As upgrade projects go, E-Vital is more fraught with political concerns than most. It is part of the President’s Management Agenda and one of OMB’s 23 e-government projects, but officials seem reluctant to discuss it. Several SSA and OMB officials declined to talk about the project, as did Rep. E. Clay Shaw Jr. (R-Fla.), chairman of the House Ways and Means Committee’s Social Security Subcommittee.
In addition, OMB has not mentioned E-Vital’s progress in its annual reports to Congress on the implementation of the E-Government Act of 2002. The president’s proposed budget for fiscal 2007 provides scant data, though it notes that the average monthly number of deaths recorded through the electronic system was 4,812 in 2004.
Creating a Web-based system that can accommodate multiple users and ensure the accuracy and security of records requires specialized software, and a number of new and established technology companies have developed such products. All such systems are expected to meet reporting standards developed by SSA, NCHS and NAPHSIS.

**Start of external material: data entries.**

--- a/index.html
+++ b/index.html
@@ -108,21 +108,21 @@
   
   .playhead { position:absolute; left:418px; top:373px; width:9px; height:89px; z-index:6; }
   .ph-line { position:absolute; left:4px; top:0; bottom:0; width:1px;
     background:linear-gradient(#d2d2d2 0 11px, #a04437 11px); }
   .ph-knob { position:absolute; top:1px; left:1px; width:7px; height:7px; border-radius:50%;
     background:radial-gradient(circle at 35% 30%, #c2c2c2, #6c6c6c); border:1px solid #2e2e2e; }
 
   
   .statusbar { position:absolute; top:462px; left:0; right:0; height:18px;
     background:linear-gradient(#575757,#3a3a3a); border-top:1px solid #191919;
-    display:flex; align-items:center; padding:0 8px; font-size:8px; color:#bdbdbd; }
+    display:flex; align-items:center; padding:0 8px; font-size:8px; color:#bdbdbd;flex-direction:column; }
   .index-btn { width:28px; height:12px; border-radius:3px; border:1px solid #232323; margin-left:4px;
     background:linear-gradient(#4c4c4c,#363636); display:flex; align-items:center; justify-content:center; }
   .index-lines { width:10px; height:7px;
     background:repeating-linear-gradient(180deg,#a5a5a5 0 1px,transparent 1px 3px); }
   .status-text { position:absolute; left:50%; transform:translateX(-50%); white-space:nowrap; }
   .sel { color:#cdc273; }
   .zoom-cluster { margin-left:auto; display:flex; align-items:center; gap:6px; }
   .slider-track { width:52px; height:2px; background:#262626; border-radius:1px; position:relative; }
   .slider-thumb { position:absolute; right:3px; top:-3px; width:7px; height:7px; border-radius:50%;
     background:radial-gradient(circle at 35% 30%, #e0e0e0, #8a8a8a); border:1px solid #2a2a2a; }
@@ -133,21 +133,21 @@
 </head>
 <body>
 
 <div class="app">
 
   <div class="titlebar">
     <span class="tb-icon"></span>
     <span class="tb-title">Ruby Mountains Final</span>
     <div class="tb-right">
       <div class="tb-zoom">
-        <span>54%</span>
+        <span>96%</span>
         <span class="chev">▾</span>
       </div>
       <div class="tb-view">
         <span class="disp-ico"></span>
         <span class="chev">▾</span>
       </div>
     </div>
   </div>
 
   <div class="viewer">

Systems must record demographic information about the person who died, including name, address, race, sex, parental data, date of birth, place of death and method used to dispose of the body. Funeral directors most often provide such information.
They must also record information about the cause, time, date, place and manner of death. Doctors typically fill out this portion of the death certificate, but another official — such as a coroner or medical examiner — can complete it.
Policies can kill effective systems
Creating and implementing an electronic death record system requires overcoming unforeseen challenges.
A policy prohibiting doctors in South Dakota’s largest health care system from downloading software onto work computers, for example, effectively blocked them from using the state’s new system. South Dakota officials say they recently negotiated with the health care system to allow the use of the software.
“We’ve broken through,” said Kathlene Mueller, administrator of South Dakota’s Office of Data, Statistics and Vital Records.
Occasionally, problems have arisen when states insisted that vendors create automated systems that mimicked the workflow of outdated manual systems. Such efforts can amplify faults in the original process and don’t take advantage of the strengths that automation offers.
South Dakota, for example, eliminated a state regulation that required funeral directors to ensure that physicians completed the cause-of-death portion of death certificates. The law required the funeral director to “stand at the physician’s feet and wait for him to sign,” Mueller said. “That was broken. We fixed it.” The state also retooled the workflow process so that death certificates would no longer pass through the local registrar’s office before being submitted to the state office en route to the federal government. One of the biggest challenges in automating death registration is persuading people who complete death certificates to embrace a new system. Users can be wary of unfamiliar technology or lack Internet access.
“Many doctors are accustomed to a paper-based culture in which they sign what is put in front of them,” Mueller said. “When there’s no paper being pushed at them, it’s hard to respond.” An OMB official who asked not to be identified said getting users to accept the changes has been a challenge.
Nonetheless, OMB reported that electronic death record systems that have been in use for at least six months are generating 98 percent of new death certificates.
That claim that seems implausible. In South Dakota, for example, funeral directors use the new Web-based system to complete their portion of death certificates 99 percent of the time. But physicians who complete cause-of-death sections are providing information online for only about one in three new death certificates.
“We always knew that physicians would be the hardest piece,” Mueller said.
Pulley is a freelance writer based in Arlington, Va.